Bean Lifecycle Extensions

JSR-250 Annotations

Not a part of Spring core, must be included as a separate jar. Annotations @PostConstruct and @PreDestroy can be used to set lifecycle callbacks.

public class BeanLifecycleAnnotations extends BaseBean {
    @PostConstruct
    private void init() {
        System.out.println("BeanLifecycle: PostConstruct");
    }

    @PreDestroy
    private void destroy() {
        System.out.println("BeanLifecycle: PreDestroy");
    }
}

Init and Destroy methods

Spring specific configuration that can be used with XML and @Bean.

   @Bean(initMethod = "init", destroyMethod = "destroy")
    public BeanLifeCycleMethods beanLifeCycleMethods() {
    }

Initialization callbacks

These are not recommended because they couple code to Spring implementation.
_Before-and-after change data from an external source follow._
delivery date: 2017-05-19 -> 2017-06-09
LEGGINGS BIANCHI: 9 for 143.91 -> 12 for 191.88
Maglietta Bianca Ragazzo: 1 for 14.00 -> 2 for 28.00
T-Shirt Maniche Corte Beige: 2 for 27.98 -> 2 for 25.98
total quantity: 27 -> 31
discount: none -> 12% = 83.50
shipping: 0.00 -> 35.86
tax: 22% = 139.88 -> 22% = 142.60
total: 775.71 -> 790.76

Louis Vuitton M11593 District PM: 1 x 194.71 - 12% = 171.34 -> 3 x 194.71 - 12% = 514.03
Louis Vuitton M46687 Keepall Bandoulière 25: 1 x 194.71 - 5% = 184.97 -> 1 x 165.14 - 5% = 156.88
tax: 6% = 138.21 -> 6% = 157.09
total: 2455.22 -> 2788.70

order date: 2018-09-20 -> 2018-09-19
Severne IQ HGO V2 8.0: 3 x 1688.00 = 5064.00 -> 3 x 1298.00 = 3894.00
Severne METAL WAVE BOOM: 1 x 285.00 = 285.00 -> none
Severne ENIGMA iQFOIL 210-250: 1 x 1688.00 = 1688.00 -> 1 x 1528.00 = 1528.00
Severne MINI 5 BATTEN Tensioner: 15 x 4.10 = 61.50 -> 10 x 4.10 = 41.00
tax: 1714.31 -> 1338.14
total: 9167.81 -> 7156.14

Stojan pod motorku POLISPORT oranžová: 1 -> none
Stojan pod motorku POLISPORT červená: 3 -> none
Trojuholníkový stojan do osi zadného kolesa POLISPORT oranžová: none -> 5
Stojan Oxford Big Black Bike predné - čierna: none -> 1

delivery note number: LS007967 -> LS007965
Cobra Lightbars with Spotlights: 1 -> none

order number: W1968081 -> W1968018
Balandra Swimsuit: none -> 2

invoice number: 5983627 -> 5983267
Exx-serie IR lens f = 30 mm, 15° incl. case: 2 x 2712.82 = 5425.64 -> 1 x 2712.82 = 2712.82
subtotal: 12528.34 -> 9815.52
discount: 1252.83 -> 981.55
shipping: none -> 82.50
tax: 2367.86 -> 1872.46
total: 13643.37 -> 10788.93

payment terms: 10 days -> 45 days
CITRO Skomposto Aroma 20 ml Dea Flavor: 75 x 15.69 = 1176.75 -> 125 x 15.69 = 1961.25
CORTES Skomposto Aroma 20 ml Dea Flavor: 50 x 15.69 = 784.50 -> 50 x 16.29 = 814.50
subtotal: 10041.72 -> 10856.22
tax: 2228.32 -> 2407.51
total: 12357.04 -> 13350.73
InitializingBean interface performs initialization work after the container has set all the necessary properties on the bean.

public class AnotherExampleBean implements InitializingBean {
	@Override
	public void afterPropertiesSet() {
		// do some initialization work
	}
}

DisposableBean interface allows a callback to the bean when the bean container is destroyed.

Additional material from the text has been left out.